Islamist rebels led by al Qaeda-linked fighters seized Syria's largest oilfield on Saturday, cutting off President Bashar al-Assad's access to almost all local crude reserves, activists said.

There was no immediate comment from the government and it was not possible to verify the reports of the capture independently.

But the loss of the al-Omar oil field in the eastern Deir al-Zor province, if confirmed, could leave Assad's forces almost completely reliant on imported oil in their highly mechanized military campaign to put down a 2-1/2-year uprising.

"Now, nearly all of Syria's usable oil reserves are in the hands of the Nusra Front and other Islamist units ... The regime's neck is now in Nusra's hands," said Rami Abdelrahman, head of the pro-opposition Syrian Observatory for Human Rights.
Closing the news on the petroleum world, one of those pieces of news that never make the mainstream media but carries loads of information. There seems to be a relevant degradation in the quality of the petroleum exported by Angola. Things like this do not happen by chance and may flag an important turn for the destiny of this infant democracy.
OilPrice
Angola Destroys Its Crude Oil
Dave Forest, 27-11-2013

[...] Platts reports that the country's benchmark Nemba crude is trading at a four-month low. For reasons of chemistry.

The change comes after major Angolan operator Chevron began blending Nemba crude with oil from its Kuito field.

The problem is that Kuito crude is quite different from that of Nemba.

For one, it's more heavy. Kuito's oil rates at 22 API, as opposed to Nemba's 38.6 API.

Then there's sulfur. Kuito is much higher in content, at 0.74% sulfur. Where Nemba is sweeter, at just 0.22%.

Blending the two streams obviously creates a product that's somewhere in the middle. And that's changed the dynamics of Angola's oil market.

Refiners in Taiwan and India are already reportedly shunning the "new Nemba" oil. An understandable reaction, as many of these buyers have facilities that can only handle crude at a narrow range of chemical specs.

The result is that the world may have lost one of its go-to sweet oil blends. Which might increase buying pressure on other high-quality crudes globally.
Following, an article with good insight on the impacts PV is having on the European electric sector at large. Contrary to what the author claims, the problem is rooted on the low electricity prices PV presently provides, barring other suppliers from the market.
Platts
Energy Economist: tough times for European utilities may have a lesson for the US
Ross McCracken, 22-11-2013

[...] In June, negative pricing took a new twist as it struck across EU borders. Wind and solar in Germany combined with cross-border market coupling to transfer the power surge into France, Belgium and Austria. In a significant but still pale imitation, the same month saw prices at the Mid-C hub in the US plummet toward zero, owing to a combination of strong hydro output and wind generation. The Old World can still do some things on a grander scale than the New.
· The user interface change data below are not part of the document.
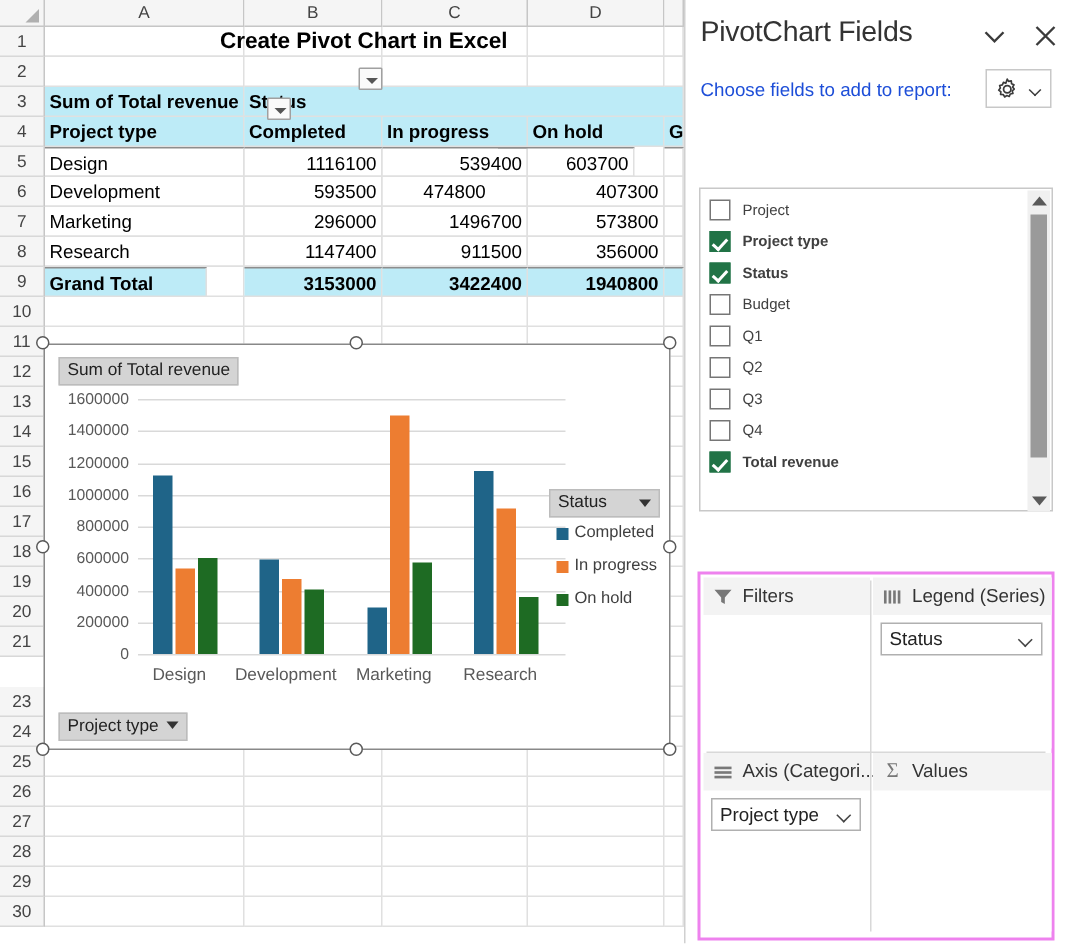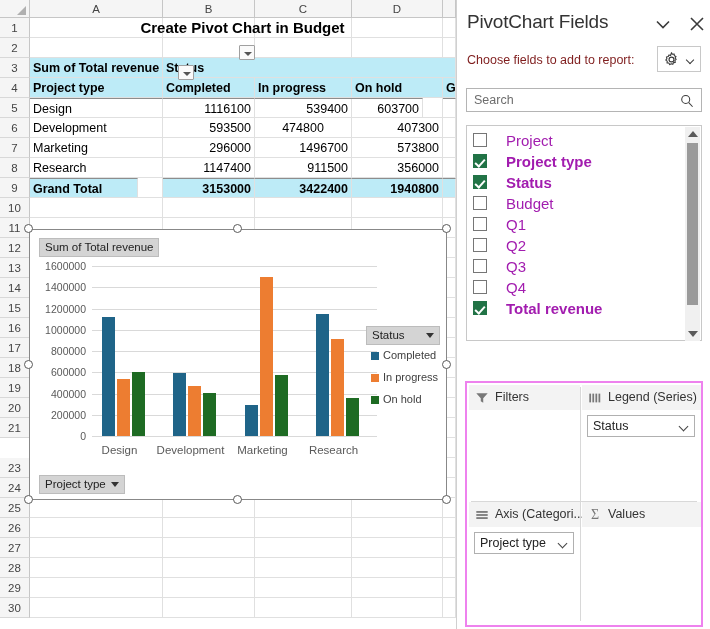--- a/index.html
+++ b/index.html
@@ -151,21 +151,21 @@
     position: absolute; left: 10px; top: 11px;
     font-size: 19px; color: #333;
     letter-spacing: -0.2px;
   }
   .pane-icon-btn {
     position: absolute; width: 24px; height: 24px;
     cursor: pointer;
   }
   #choose-lbl {
     position: absolute; left: 10px; top: 53px;
-    font-size: 12.5px; color: #7f1d1d;
+    font-size: 12.5px; color: #1d4ed8;
   }
   #gear-btn {
     position: absolute; right: 9px; top: 46px;
     width: 44px; height: 26px;
     border: 1px solid #c8c8c8;
     background: #fff;
   }
   #search-box {
     position: absolute; left: 9px; top: 88px;
     width: 236px; height: 24px;
@@ -198,23 +198,22 @@
   .cbox.checked::after {
     content: "";
     position: absolute; left: 3px; top: 2px;
     width: 4px; height: 8px;
     border: solid #fff;
     border-width: 0 2px 2px 0;
     transform: rotate(42deg);
   }
   .field-lbl {
     position: absolute; left: 28px; top: 2px;
-    font-size: 15px; color: #a21caf;
+    font-size: 10px; color: #404040;
     line-height: 17px;
-    margin-left: 11px;
   }
   .field-lbl.b { font-weight: bold; }
   #flist-scroll {
     position: absolute; right: 1px; top: 1px;
     width: 15px; height: 214px;
     background: #f0f0f0;
   }
   #flist-thumb {
     position: absolute; left: 2px; top: 16px;
     width: 11px; height: 162px;
@@ -465,21 +464,21 @@
         <div class="gridcell " style="left: 30px; width: 133px; top: 578px;"></div>
         <div class="gridcell " style="left: 163px; width: 92px; top: 578px;"></div>
         <div class="gridcell " style="left: 255px; width: 97px; top: 578px;"></div>
         <div class="gridcell " style="left: 352px; width: 91px; top: 578px;"></div>
         <div class="gridcell " style="left: 443px; width: 13px; top: 578px;"></div>
         <div class="gridcell " style="left: 30px; width: 133px; top: 598px;"></div>
         <div class="gridcell " style="left: 163px; width: 92px; top: 598px;"></div>
         <div class="gridcell " style="left: 255px; width: 97px; top: 598px;"></div>
         <div class="gridcell " style="left: 352px; width: 91px; top: 598px;"></div>
         <div class="gridcell " style="left: 443px; width: 13px; top: 598px;"></div>
-        <div class="gridcell c-title" style="left: 30px; width: 426px; top: 18px;">Create Pivot Chart in Budget</div>
+        <div class="gridcell c-title" style="left: 30px; width: 426px; top: 18px;">Create Pivot Chart in Excel</div>
         <div class="gridcell c-blue c-bold" style="left: 30px; width: 133px; top: 58px;">Sum of Total revenue</div>
         <div class="gridcell c-blue c-bold" style="left: 163px; width: 293px; top: 58px;">Status</div>
         <div class="gridcell c-blue c-bold" style="left: 30px; width: 133px; top: 78px;">Project type</div>
         <div class="gridcell c-blue c-bold" style="left: 163px; width: 92px; top: 78px;">Completed</div>
         <div class="gridcell c-blue c-bold" style="left: 255px; width: 97px; top: 78px;">In progress</div>
         <div class="gridcell c-blue c-bold" style="left: 352px; width: 91px; top: 78px;">On hold</div>
         <div class="gridcell c-blue c-bold" style="left: 443px; width: 13px; top: 78px;">G</div>
         <div class="gridcell  c-topline" style="left: 30px; width: 133px; top: 98px;">Design</div>
         <div class="gridcell c-right c-topline" style="left: 163px; width: 92px; top: 98px;">1116100</div>
         <div class="gridcell c-right c-topline" style="left: 255px; width: 97px; top: 98px;">539400</div>
@@ -609,27 +608,20 @@
       <svg width="19" height="19" viewBox="0 0 24 24" style="position:absolute;left:4px;top:3px;" aria-hidden="true">
         <circle cx="12" cy="12" r="3.1" fill="none" stroke="#3b3b3b" stroke-width="1.5"></circle>
         <path d="M12 3.4 L13.1 5.4 L15.4 5.0 L15.6 7.3 L17.7 8.2 L16.5 10.1 L17.9 11.9
                  L16.2 13.4 L16.8 15.6 L14.5 16.0 L13.7 18.1 L11.7 17.3 L9.8 18.5
                  L8.7 16.5 L6.4 16.4 L6.6 14.1 L4.8 12.8 L6.2 11.0 L5.6 8.8
                  L7.9 8.3 L8.8 6.2 L10.8 7.0 Z" fill="none" stroke="#3b3b3b" stroke-width="1.4" stroke-linejoin="round"></path>
       </svg>
       <div style="position:absolute;right:7px;top:10px;width:6px;height:6px;border-right:1.3px solid #3b3b3b;border-bottom:1.3px solid #3b3b3b;transform:rotate(45deg);"></div>
     </div>
 
-    <div id="search-box">
-      <div id="search-ph">Search</div>
-      <svg width="16" height="16" viewBox="0 0 20 20" style="position:absolute;right:6px;top:4px;" aria-hidden="true">
-        <circle cx="8.4" cy="8.0" r="5.0" fill="none" stroke="#3b3b3b" stroke-width="1.3"></circle>
-        <path d="M12.2 12.0 L17 17.2" stroke="#3b3b3b" stroke-width="1.3"></path>
-      </svg>
-    </div>
 
     <div id="fieldlist">
       <div id="fieldrows">
           <div class="field-row" style="top: 4px;">
             <div class="cbox"></div>
             <div class="field-lbl">Project</div>
           </div>
           <div class="field-row" style="top: 25px;">
             <div class="cbox checked"></div>
             <div class="field-lbl b">Project type</div>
Negative pricing is just the visible tip of the iceberg. No region in the US has the same solar PV concentration as Germany, where over 30 GW of capacity has been installed, but when they do, they too are likely to see traditional pricing relationships turned on their head. Peak demand arrives, but peak pricing is gone. Peak and baseload prices are compressed. Storage plants become uneconomic. Scarcity rents — those extreme highs in pricing on which peaking plant profits depend — decline in size and frequency, a situation known in Europe as the “missing money”.
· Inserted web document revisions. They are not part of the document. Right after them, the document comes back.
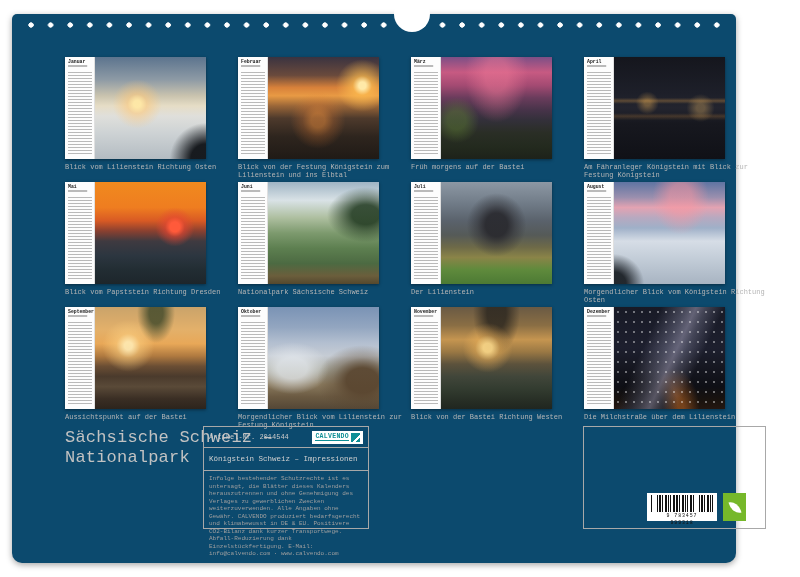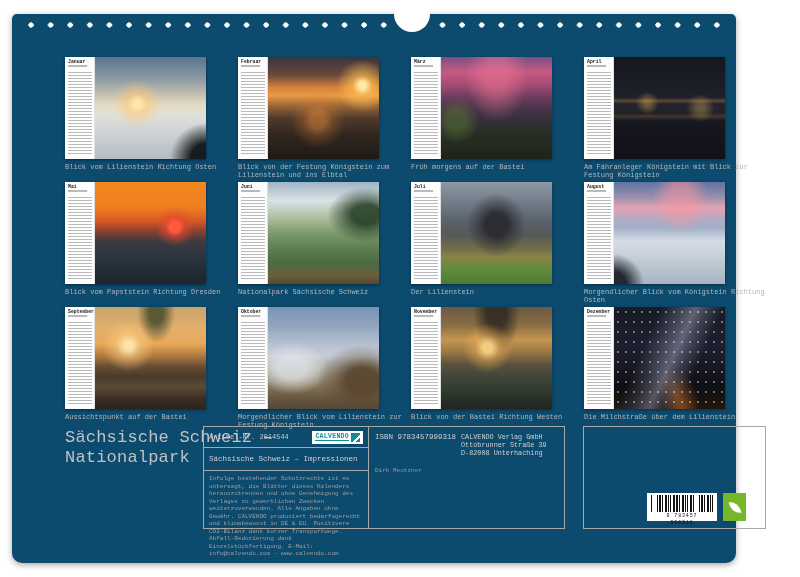--- a/index.html
+++ b/index.html
@@ -276,35 +276,24 @@
     </div>
 
     <div class="ibox box1">
       <div class="b1row1">
         <span class="artikel">Artikel-Nr. 2014544</span>
         <span class="cvlogo">
           <span class="cvword">CALVENDO</span>
           <span class="cvmark"></span>
         </span>
       </div>
-      <div class="b1row2">Sächsische Schweiz – Impressionen</div>
+      <div class="b1row2">Königstein Schweiz – Impressionen</div>
       <div class="b1row3">Infolge bestehender Schutzrechte ist es untersagt, die Blätter dieses Kalenders herauszutrennen und ohne Genehmigung des Verlages zu gewerblichen Zwecken weiterzuverwenden. Alle Angaben ohne Gewähr. CALVENDO produziert bedarfsgerecht und klimabewusst in DE &amp; EU. Positivere CO2-Bilanz dank kurzer Transportwege. Abfall-Reduzierung dank Einzelstückfertigung. E-Mail: info@calvendo.com · www.calvendo.com</div>
     </div>
 
-    <div class="ibox box2">
-      <div class="b2top">
-        <span class="isbn">ISBN 9783457999318</span>
-        <span class="pub">
-          <div>CALVENDO Verlag GmbH</div>
-          <div>Ottobrunner Straße 39</div>
-          <div>D-82008 Unterhaching</div>
-        </span>
-      </div>
-      <div class="author">Dirk Meutzner</div>
-    </div>
 
     <div class="ibox box3">
       <div class="b3inner">
         <div class="barcode">
           <div class="bars"></div>
           <div class="bcnum">9 783457 999318</div>
         </div>
         <div class="ecologo">
           <span class="leaf"></span>
         </div>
[...] According to consultancy Capgemini’s recent European Energy Observatory report, average gas-fired plant utilization rates dropped to 11% in Spain in first-half 2013 and to less than 21% in Germany in 2012. The International Energy Agency says gas plants need a utilization rate of 57% to be profitable. About 130 GW of gas-fired generation capacity across Europe — equivalent to around 60% of total installed gas-fired generation in the region – is currently not recovering its fixed costs and is at risk of closure by 2016, Capgemini said, citing IHS estimates.
Still on energy, two weeks ago Euan Mearns shared important insight on the world LNG market that is of the utmost importance for energy policy in Europe.
Energy Matters
LNG Heading East
Euan Mearns, 14-11-2013

[...] Continued economic and population growth in East Asia (S Korea, China, Taiwan, India) and resultant growth in energy demand is a major contributing factor to high LNG prices.

For the first time ever, 2012 witnessed a drop in LNG supply caused by gas production constraints in certain countries and operational factors. This too has contributed to upwards pressure on price.

Europe does not seem to have a plan to deal with a mounting gas security issue. It has built 205 BCM LNG import capacity without having a clear idea about where these import volumes may come from. In 2012 it imported just 65 BCM facing fierce competition from Asia. At the same time, the EU Large Combustion Plant Directive means coal fired power generation is being decommissioned, 11.6 GW in the UK alone. Meanwhile, traditional suppliers along Europe’s borders, like Libya, seem to be descending into chaos.
And to finish off the energy news something a bit more on the bright side. Bets on EROEI are open.



On to the technology news, there's a new form of attack that Windows users must worry about. The interesting thing is that it uses Bitcoin has a means to reap off the victims without leaving trace; cleaver indeed. I do not believe the present state of affairs with digital currencies can prevail for much longer.
Forbes
Cryptolocker Thieves Likely Making 'Millions' As Bitcoin Breaks $1,000
Parmy Olson, 27-11-2013

It was mid-October when a new form of malware quietly found its way onto one of the computers of a small business in England, threatened to permanently encrypt most of its files, and then did just that.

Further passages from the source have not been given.